Quantized topological terms in weak-coupling gauge theories with symmetry and their connection to symmetry enriched topological phases

TL;DR

The authors develop a general framework to classify quantized topological terms in symmetric weak-coupling gauge theories by mapping them to cohomology classes ${\rm H}^d(G,\mathbb{R}/\mathbb{Z})$ with $G$ an extension of the symmetry group $G_s$ by the gauge group $G_g$. They show that when $d=3$ or $G_g$ is finite, these terms describe gapped SET phases, with the full classification captured by the cohomology ${\rm H}^d(G,\mathbb{R}/\mathbb{Z})$ where $G/G_g=G_s$, and the extension $G$ corresponds to the PSG. The paper provides multiple formalisms—simple formal reasoning, exact lattice constructions, and a classifying-space approach—culminating in a concrete $G_s=G_g=\mathbb{Z}_2$ example that yields 12 distinct SET phases and a K-matrix description that matches group cohomology predictions. It also clarifies how Chern-Simons terms arise in odd dimensions and how the decomposition of cohomology under Künneth and universal coefficient theorems encodes mixed gauge-symmetry topological terms, offering a unified route to study both gapped and gapless symmetric gauge theories and their fractionalized excitations. The work connects SET classifications to PSG language, provides explicit computational tools (lattice cocycles, classifying-space cocycles, and K-matrix data), and extends prior group-cohomology results to a broader set of gauge-symmetry configurations.

Abstract

We study the quantized topological terms in a weak-coupling gauge theory with gauge group $G_g$ and a global symmetry $G_s$ in $d$ space-time dimensions. We show that the quantized topological terms are classified by a pair $(G,ν_d)$, where $G$ is an extension of $G_s$ by $G_g$ and $ν_d$ an element in group cohomology $\cH^d(G,\R/\Z)$. When $d=3$ and/or when $G_g$ is finite, the weak-coupling gauge theories with quantized topological terms describe gapped symmetry enriched topological (SET) phases (i.e. gapped long-range entangled phases with symmetry). Thus, those SET phases are classified by $\cH^d(G,\R/\Z)$, where $G/G_g=G_s$. We also apply our theory to a simple case $G_s=G_g=Z_2$, which leads to 12 different SET phases in 2+1D, where quasiparticles have different patterns of fractional $G_s=Z_2$ quantum numbers and fractional statistics.
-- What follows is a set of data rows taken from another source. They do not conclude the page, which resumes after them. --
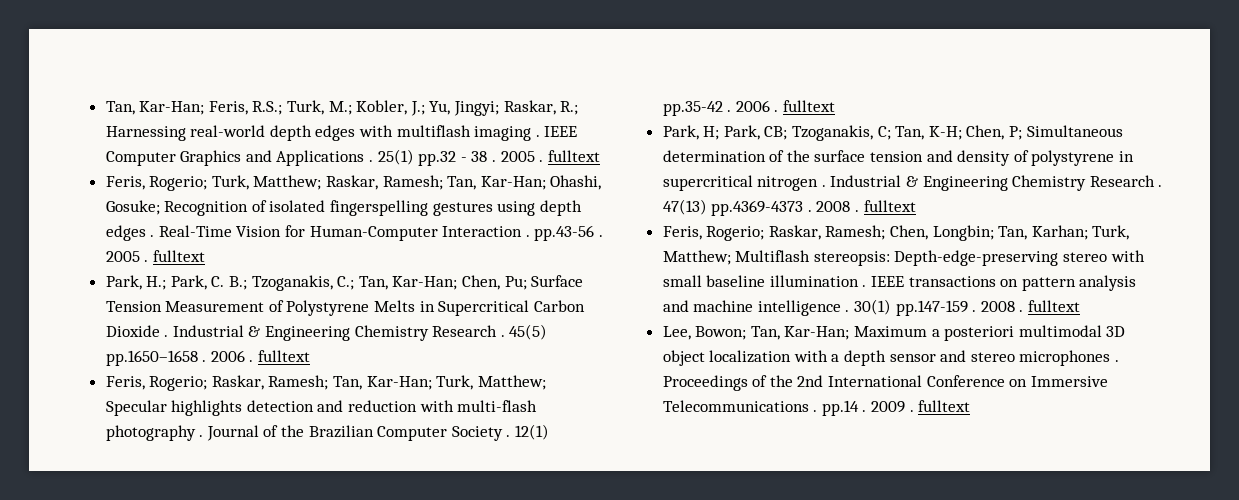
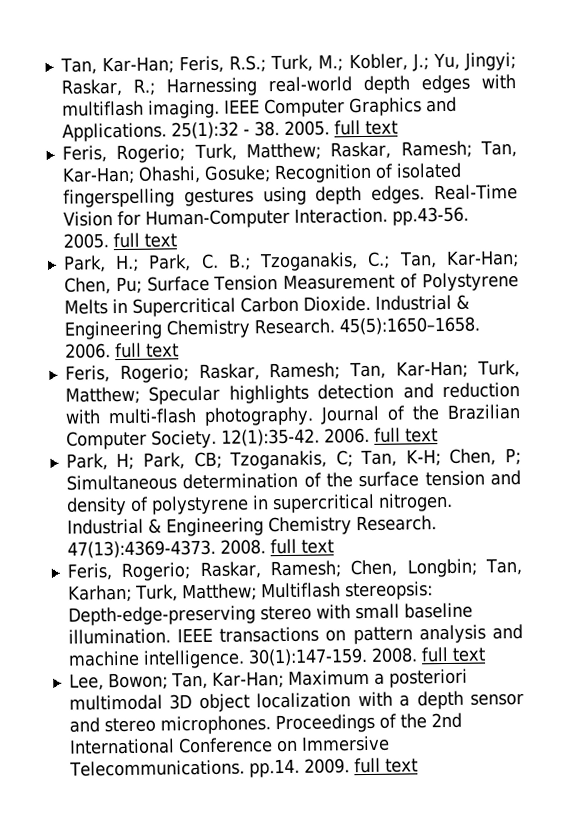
[474,126,540,141] imaging . -> [147,99,220,119] imaging.
[276,149,600,166] Applications . 25(1) pp.32 - 38 . 2005 . fulltext -> [61,120,398,142] Applications. 25(1):32 - 38. 2005. full text
[105,225,155,241] edges . -> [371,185,426,204] edges.
[442,225,604,241] [105,250,205,262] Interaction . pp.43-56 . 2005 . fulltext -> [293,206,469,226] [62,232,177,249] Interaction. pp.43-56. 2005. full text
[105,324,548,341] [105,350,311,366] Dioxide . Industrial & Engineering Chemistry Research . 45(5) pp.1650–1658 . 2006 . fulltext -> [302,294,470,312] [63,316,480,340] [64,342,179,359] Dioxide. Industrial & Engineering Chemistry Research. 45(5):1650–1658. 2006. full text
[105,425,204,441] photography . -> [203,406,314,426] photography.
[451,424,550,441] [662,100,836,116] Society . 12(1) pp.35-42 . 2006 . fulltext -> [150,427,438,449] Society. 12(1):35-42. 2006. full text
[757,175,1163,191] [662,199,916,216] nitrogen . Industrial & Engineering Chemistry Research . 47(13) pp.4369-4373 . 2008 . fulltext -> [377,492,453,512] [66,515,437,537] [66,538,334,559] nitrogen. Industrial & Engineering Chemistry Research. 47(13):4369-4373. 2008. full text
[769,275,867,287] illumination . -> [67,628,171,645] illumination.
[757,299,1081,316] intelligence . 30(1) pp.147-159 . 2008 . fulltext -> [142,646,486,669] intelligence. 30(1):147-159. 2008. full text
[1019,350,1120,366] microphones . -> [159,715,271,735] microphones.
[662,400,971,416] Telecommunications . pp.14 . 2009 . fulltext -> [68,757,418,778] Telecommunications. pp.14. 2009. full text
If the weak-coupling gauge theories are gapless, then the different quantized topological terms may describe different gapless phases of the gauge theories with a symmetry $G_s$, which may lead to different fractionalizations of $G_s$ quantum numbers and different fractional statistics (if in 2+1D).

Figures (2)

• Figure 1: (Color online) (a) The possible gapped phases for a class of Hamiltonians $H(g_1,g_2)$ without any symmetry. (b) The possible gapped phases for the class of Hamiltonians $H_\text{symm}(g_1,g_2)$ with a symmetry. The yellow regions in (a) and (b) represent the phases with long range entanglement. Each phase is labeled by its entanglement properties and symmetry breaking properties. SRE stands for short range entanglement, LRE for long range entanglement, SB for symmetry breaking, SY for no symmetry breaking. SB-SRE phases are the Landau symmetry breaking phases. The SY-SRE phases are the SPT phases. The SY-LRE phases are the SET phases.
• Figure 2: (Color online) Two branched simplices with opposite orientations. (a) A branched simplex with positive orientation and (b) a branched simplex with negative orientation.